*** Opening of Given records ***

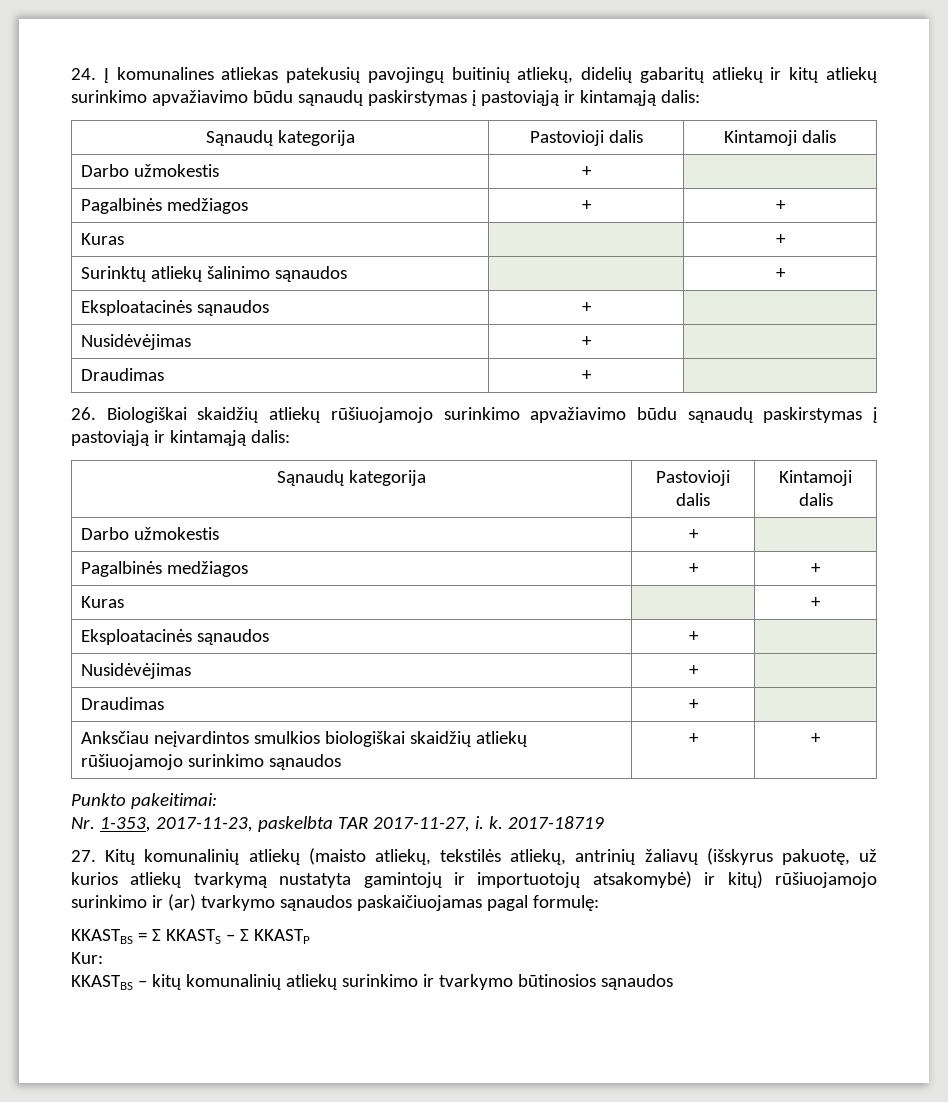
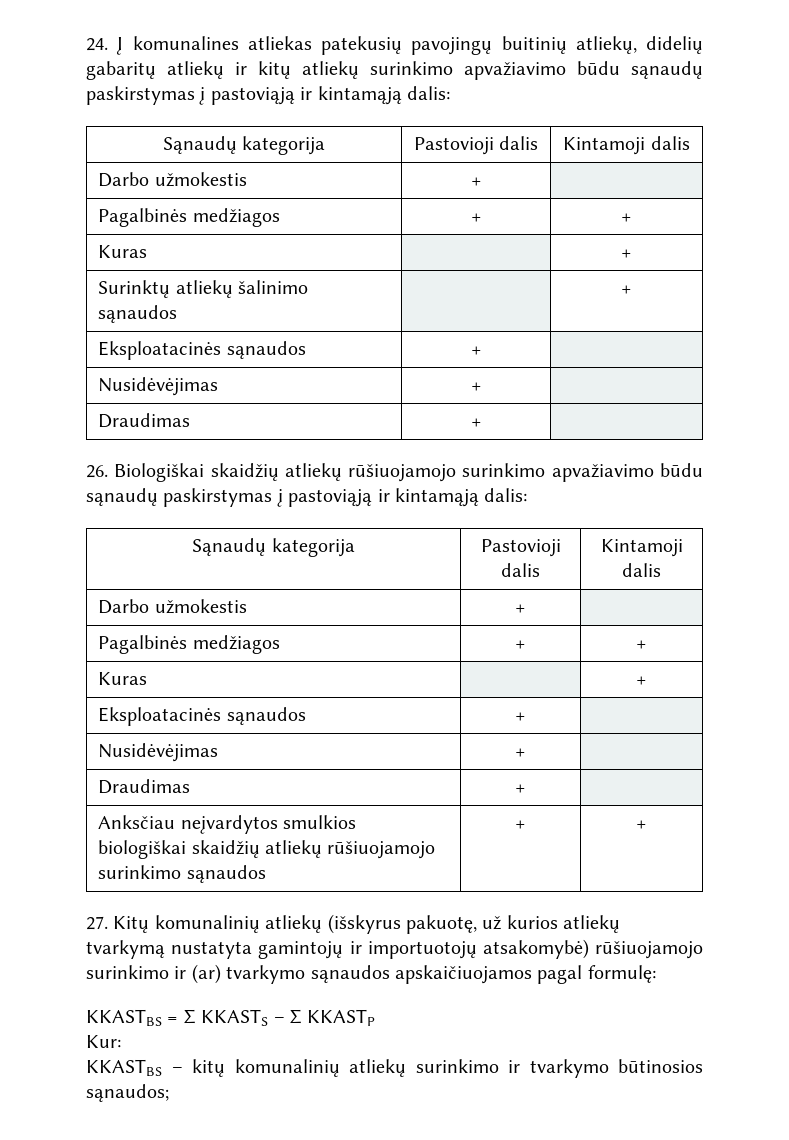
- Anksčiau neįvardintos smulkios biologiškai skaidžių atliekų rūšiuojamojo surinkimo sąnaudos | + | +
+ Anksčiau neįvardytos smulkios biologiškai skaidžių atliekų rūšiuojamojo surinkimo sąnaudos | + | +
- Punkto pakeitimai:
- Nr. 1-353, 2017-11-23, paskelbta TAR 2017-11-27, i. k. 2017-18719
- 27. Kitų komunalinių atliekų (maisto atliekų, tekstilės atliekų, antrinių žaliavų (išskyrus pakuotę, už kurios atliekų tvarkymą nustatyta gamintojų ir importuotojų atsakomybė) ir kitų) rūšiuojamojo surinkimo ir (ar) tvarkymo sąnaudos paskaičiuojamas pagal formulę:
+ 27. Kitų komunalinių atliekų (išskyrus pakuotę, už kurios atliekų tvarkymą nustatyta gamintojų ir importuotojų atsakomybė) rūšiuojamojo surinkimo ir (ar) tvarkymo sąnaudos apskaičiuojamos pagal formulę:
- KKASTBS – kitų komunalinių atliekų surinkimo ir tvarkymo būtinosios sąnaudos
+ KKASTBS – kitų komunalinių atliekų surinkimo ir tvarkymo būtinosios sąnaudos;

*** Close of Given records ***

Directions:
Using the records given above, list every line that includes the word "smulkios".

Response for this exercise:
- Anksčiau neįvardintos smulkios biologiškai skaidžių atliekų rūšiuojamojo surinkimo sąnaudos | + | +
+ Anksčiau neįvardytos smulkios biologiškai skaidžių atliekų rūšiuojamojo surinkimo sąnaudos | + | +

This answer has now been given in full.